Exercise objective:
Go through the material underneath and show every line where the string "margin" occurs.

Provided entries below:

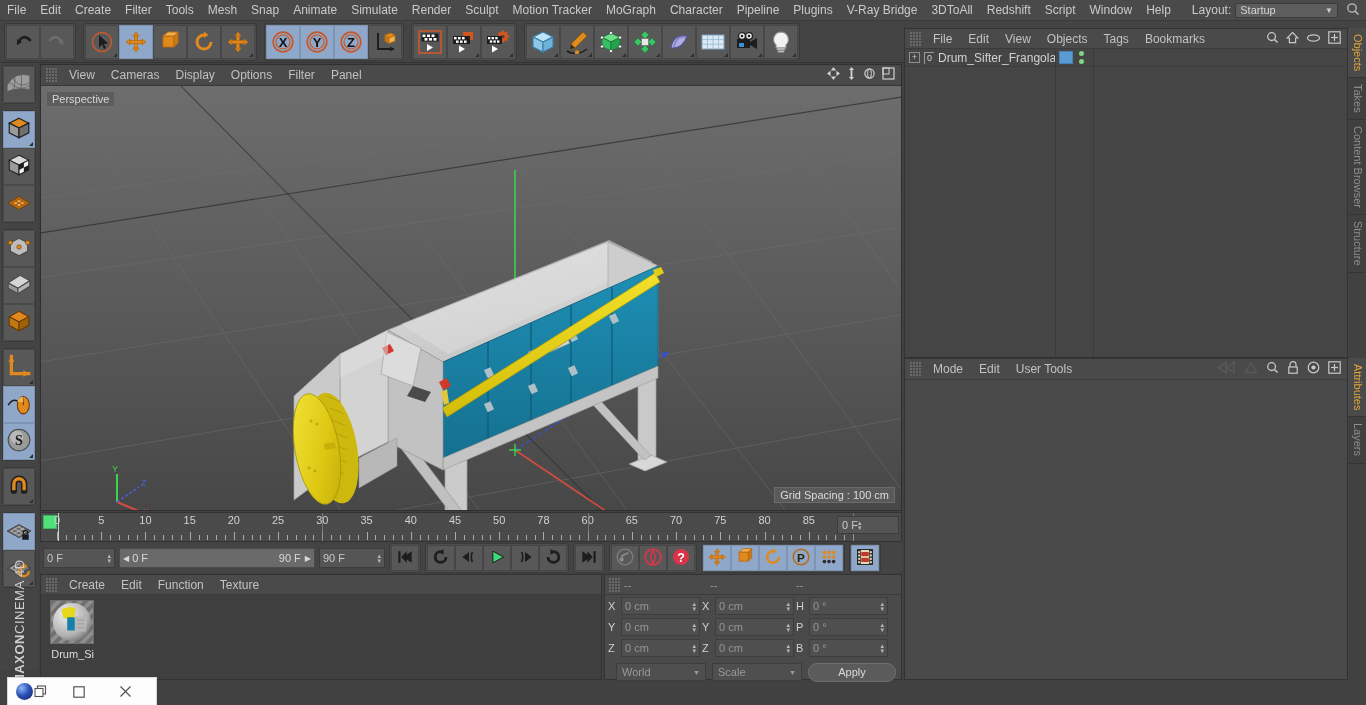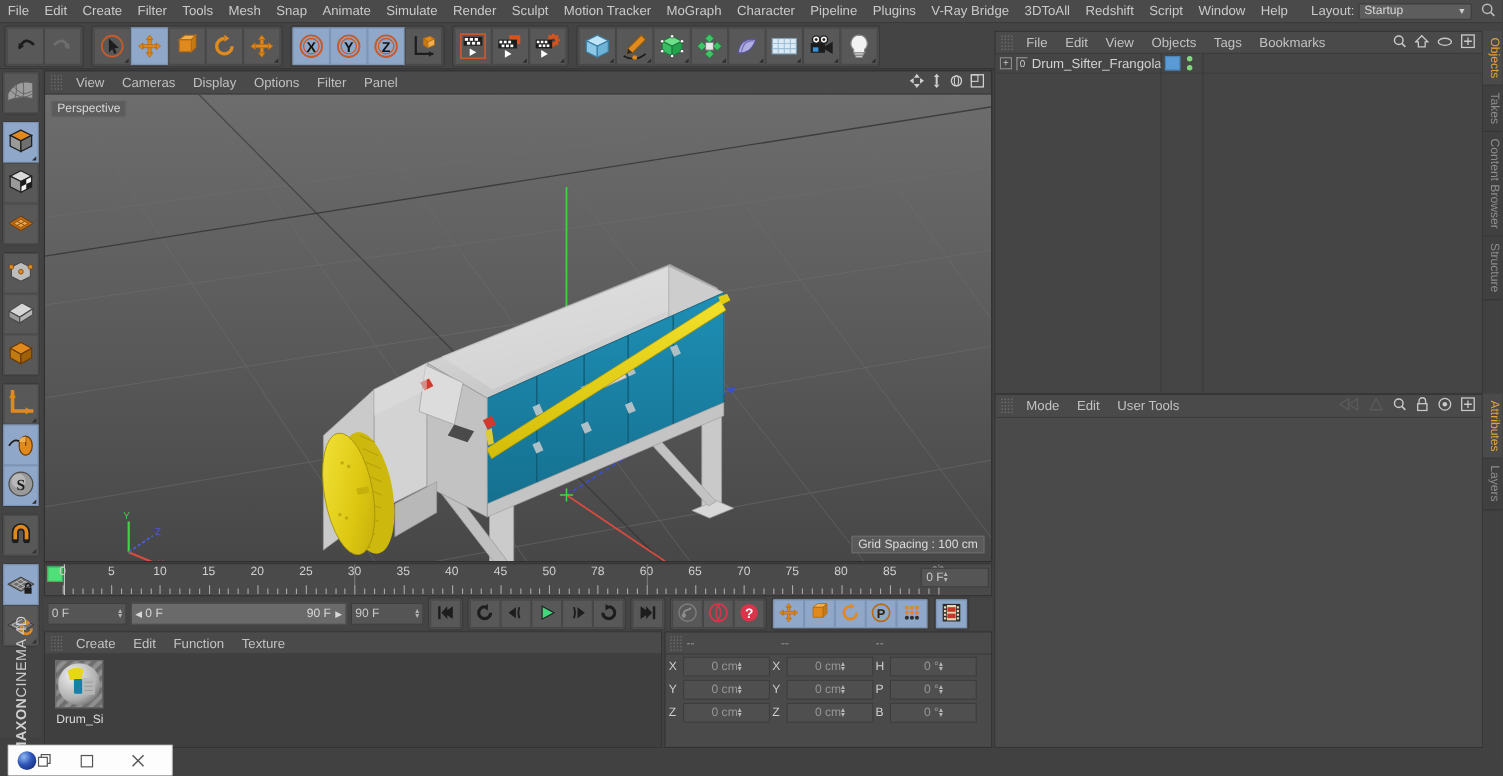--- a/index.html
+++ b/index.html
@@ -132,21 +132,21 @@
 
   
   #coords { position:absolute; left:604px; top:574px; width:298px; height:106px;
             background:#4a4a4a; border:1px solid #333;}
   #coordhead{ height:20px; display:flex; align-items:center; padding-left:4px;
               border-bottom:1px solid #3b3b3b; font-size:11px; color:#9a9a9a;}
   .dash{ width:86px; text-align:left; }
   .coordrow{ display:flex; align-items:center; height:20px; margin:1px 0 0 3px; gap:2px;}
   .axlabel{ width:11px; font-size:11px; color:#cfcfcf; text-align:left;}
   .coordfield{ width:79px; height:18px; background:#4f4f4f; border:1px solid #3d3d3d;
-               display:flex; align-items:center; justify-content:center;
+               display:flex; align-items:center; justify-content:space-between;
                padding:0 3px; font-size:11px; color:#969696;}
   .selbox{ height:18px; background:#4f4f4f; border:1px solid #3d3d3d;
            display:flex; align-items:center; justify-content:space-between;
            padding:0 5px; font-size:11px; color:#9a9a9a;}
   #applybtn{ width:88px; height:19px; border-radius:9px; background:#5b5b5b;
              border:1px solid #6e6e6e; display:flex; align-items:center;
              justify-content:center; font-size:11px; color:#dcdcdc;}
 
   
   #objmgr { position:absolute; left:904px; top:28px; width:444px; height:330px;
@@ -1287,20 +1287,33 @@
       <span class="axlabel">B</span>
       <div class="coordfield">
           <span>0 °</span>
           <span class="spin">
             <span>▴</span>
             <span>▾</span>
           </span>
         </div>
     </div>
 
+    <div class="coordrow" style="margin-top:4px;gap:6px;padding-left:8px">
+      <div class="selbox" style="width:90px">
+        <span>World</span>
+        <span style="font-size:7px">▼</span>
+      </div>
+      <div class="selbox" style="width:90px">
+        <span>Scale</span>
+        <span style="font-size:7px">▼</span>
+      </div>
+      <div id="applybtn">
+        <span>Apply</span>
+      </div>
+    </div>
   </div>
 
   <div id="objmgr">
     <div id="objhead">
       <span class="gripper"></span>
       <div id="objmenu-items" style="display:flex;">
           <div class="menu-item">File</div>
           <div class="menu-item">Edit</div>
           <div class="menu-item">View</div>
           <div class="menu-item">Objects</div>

End of Provided entries.
Provided entries below:

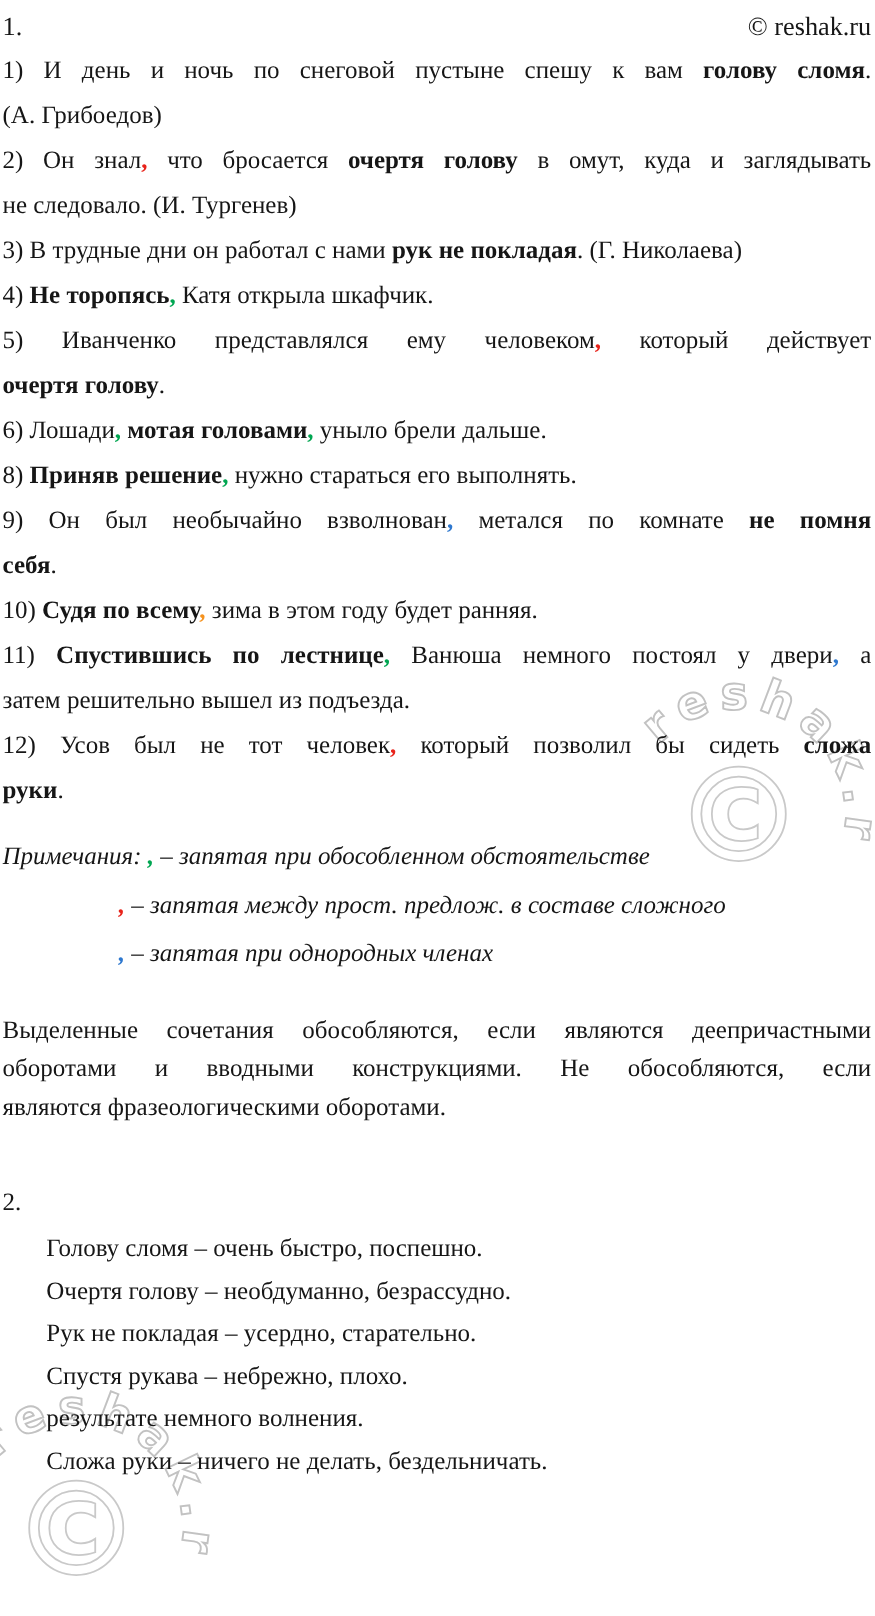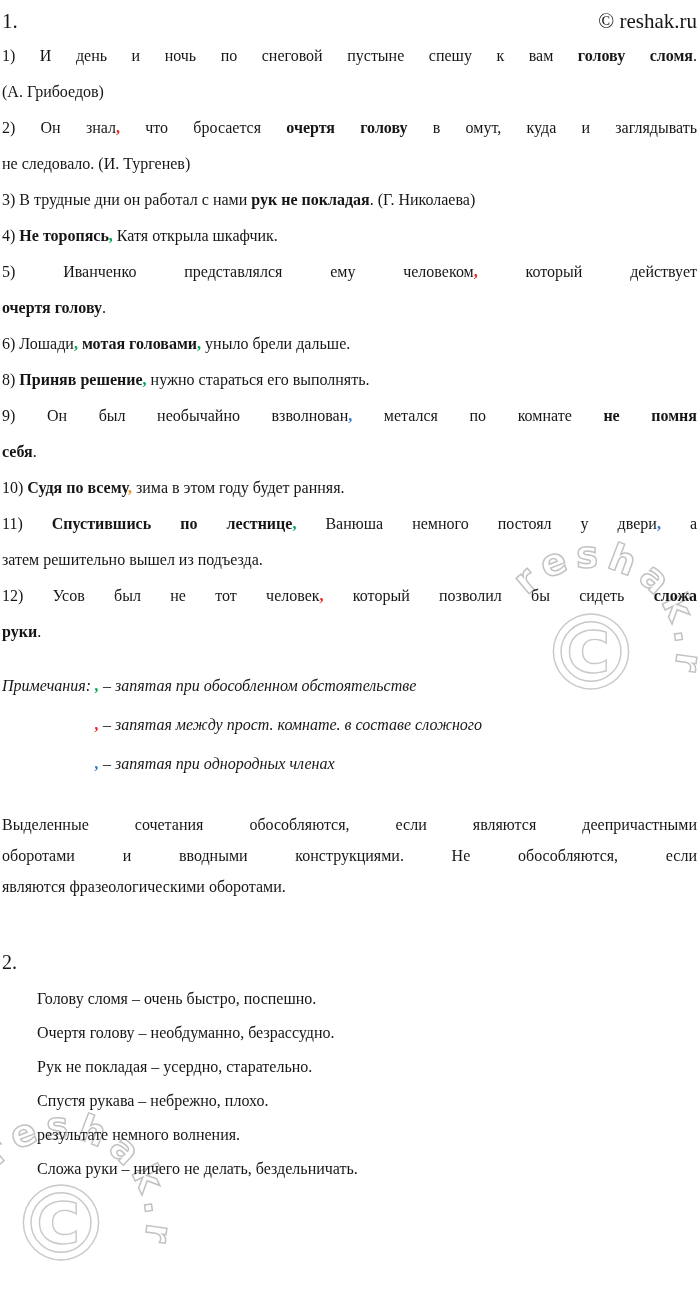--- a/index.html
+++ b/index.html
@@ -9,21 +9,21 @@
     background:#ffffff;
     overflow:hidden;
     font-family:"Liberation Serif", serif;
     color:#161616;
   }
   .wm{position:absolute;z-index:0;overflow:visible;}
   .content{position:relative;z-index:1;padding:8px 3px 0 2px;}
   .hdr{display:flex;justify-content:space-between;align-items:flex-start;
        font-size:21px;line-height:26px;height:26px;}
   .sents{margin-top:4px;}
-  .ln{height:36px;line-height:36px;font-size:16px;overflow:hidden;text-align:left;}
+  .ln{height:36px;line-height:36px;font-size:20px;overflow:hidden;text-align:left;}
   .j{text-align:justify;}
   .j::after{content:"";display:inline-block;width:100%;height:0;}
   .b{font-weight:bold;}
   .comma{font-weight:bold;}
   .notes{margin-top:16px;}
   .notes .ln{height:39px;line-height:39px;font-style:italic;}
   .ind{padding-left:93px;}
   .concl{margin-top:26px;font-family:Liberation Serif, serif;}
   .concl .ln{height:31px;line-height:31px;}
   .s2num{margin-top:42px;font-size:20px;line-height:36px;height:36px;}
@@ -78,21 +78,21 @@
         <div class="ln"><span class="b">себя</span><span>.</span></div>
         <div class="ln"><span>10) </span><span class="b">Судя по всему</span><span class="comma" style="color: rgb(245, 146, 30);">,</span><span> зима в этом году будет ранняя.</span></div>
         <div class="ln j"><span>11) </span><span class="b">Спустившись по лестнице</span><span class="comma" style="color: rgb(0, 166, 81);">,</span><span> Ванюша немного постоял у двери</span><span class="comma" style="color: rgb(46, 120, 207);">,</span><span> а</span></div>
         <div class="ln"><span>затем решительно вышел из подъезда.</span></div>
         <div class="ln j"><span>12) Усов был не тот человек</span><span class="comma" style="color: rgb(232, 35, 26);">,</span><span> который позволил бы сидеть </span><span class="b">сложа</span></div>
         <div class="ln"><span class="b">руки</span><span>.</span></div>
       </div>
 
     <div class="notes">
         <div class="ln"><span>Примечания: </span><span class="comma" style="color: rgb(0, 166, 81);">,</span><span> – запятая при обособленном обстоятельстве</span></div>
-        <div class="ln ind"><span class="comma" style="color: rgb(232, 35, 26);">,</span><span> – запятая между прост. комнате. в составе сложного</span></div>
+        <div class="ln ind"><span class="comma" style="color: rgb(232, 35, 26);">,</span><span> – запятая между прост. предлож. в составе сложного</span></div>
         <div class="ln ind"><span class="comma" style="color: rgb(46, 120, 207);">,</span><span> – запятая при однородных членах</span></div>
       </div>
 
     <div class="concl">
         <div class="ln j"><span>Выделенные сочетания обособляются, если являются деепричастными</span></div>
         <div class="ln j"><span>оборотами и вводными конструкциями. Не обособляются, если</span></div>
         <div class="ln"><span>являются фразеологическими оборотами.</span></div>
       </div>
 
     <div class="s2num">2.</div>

End of Provided entries.
Provided entries below:

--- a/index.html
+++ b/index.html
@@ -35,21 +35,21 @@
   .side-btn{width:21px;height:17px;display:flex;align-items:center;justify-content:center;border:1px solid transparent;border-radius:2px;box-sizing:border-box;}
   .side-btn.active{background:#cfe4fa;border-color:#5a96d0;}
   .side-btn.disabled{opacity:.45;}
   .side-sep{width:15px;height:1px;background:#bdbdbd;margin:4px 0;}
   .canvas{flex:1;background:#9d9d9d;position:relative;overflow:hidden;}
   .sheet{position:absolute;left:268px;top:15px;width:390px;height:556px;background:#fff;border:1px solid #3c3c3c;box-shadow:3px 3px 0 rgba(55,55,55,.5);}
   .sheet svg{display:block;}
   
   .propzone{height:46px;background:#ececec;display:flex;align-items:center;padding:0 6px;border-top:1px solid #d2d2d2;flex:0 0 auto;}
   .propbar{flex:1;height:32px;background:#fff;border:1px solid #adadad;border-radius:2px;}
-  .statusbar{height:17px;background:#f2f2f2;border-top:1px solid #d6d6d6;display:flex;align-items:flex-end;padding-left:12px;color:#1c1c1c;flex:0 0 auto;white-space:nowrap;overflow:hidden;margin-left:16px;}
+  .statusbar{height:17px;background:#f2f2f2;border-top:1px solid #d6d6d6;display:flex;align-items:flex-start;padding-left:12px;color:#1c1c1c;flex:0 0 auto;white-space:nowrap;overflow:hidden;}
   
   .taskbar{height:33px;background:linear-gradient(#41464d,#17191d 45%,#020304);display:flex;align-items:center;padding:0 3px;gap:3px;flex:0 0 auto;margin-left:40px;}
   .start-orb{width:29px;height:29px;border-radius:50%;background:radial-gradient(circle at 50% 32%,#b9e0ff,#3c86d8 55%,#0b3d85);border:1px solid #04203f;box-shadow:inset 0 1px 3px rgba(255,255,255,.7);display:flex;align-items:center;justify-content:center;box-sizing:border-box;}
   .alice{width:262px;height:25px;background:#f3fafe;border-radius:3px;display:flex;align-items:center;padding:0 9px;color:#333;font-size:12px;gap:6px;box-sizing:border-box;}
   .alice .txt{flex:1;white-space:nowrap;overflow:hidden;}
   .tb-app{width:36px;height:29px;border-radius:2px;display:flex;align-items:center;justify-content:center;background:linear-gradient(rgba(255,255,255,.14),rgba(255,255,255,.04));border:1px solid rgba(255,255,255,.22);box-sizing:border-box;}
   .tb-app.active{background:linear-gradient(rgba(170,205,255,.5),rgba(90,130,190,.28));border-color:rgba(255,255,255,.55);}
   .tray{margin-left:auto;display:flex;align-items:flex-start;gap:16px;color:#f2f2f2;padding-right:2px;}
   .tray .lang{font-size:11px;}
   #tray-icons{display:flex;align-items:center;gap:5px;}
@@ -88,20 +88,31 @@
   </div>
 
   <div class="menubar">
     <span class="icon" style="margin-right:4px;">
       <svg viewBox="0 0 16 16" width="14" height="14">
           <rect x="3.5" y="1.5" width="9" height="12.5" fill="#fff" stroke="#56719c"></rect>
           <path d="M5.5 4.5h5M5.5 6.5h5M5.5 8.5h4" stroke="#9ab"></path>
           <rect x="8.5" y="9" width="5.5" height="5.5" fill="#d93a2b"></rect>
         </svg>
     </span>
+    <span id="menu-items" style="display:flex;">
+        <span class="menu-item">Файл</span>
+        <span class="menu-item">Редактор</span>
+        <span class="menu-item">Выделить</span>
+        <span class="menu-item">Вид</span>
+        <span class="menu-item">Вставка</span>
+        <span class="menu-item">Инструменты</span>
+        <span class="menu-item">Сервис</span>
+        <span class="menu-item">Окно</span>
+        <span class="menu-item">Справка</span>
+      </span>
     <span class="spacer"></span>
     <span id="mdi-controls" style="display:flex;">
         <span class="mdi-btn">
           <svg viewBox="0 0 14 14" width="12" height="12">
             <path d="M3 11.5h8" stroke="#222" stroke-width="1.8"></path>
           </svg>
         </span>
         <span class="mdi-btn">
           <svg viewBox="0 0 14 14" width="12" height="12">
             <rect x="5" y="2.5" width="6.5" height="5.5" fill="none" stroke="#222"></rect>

End of Provided entries.

Written answer:
   .coordrow{ display:flex; align-items:center; height:20px; margin:1px 0 0 3px; gap:2px;}
+    <div class="coordrow" style="margin-top:4px;gap:6px;padding-left:8px">
   .sents{margin-top:4px;}
   .notes{margin-top:16px;}
   .concl{margin-top:26px;font-family:Liberation Serif, serif;}
   .s2num{margin-top:42px;font-size:20px;line-height:36px;height:36px;}
   .side-sep{width:15px;height:1px;background:#bdbdbd;margin:4px 0;}
-  .statusbar{height:17px;background:#f2f2f2;border-top:1px solid #d6d6d6;display:flex;align-items:flex-end;padding-left:12px;color:#1c1c1c;flex:0 0 auto;white-space:nowrap;overflow:hidden;margin-left:16px;}
   .taskbar{height:33px;background:linear-gradient(#41464d,#17191d 45%,#020304);display:flex;align-items:center;padding:0 3px;gap:3px;flex:0 0 auto;margin-left:40px;}
   .tray{margin-left:auto;display:flex;align-items:flex-start;gap:16px;color:#f2f2f2;padding-right:2px;}
     <span class="icon" style="margin-right:4px;">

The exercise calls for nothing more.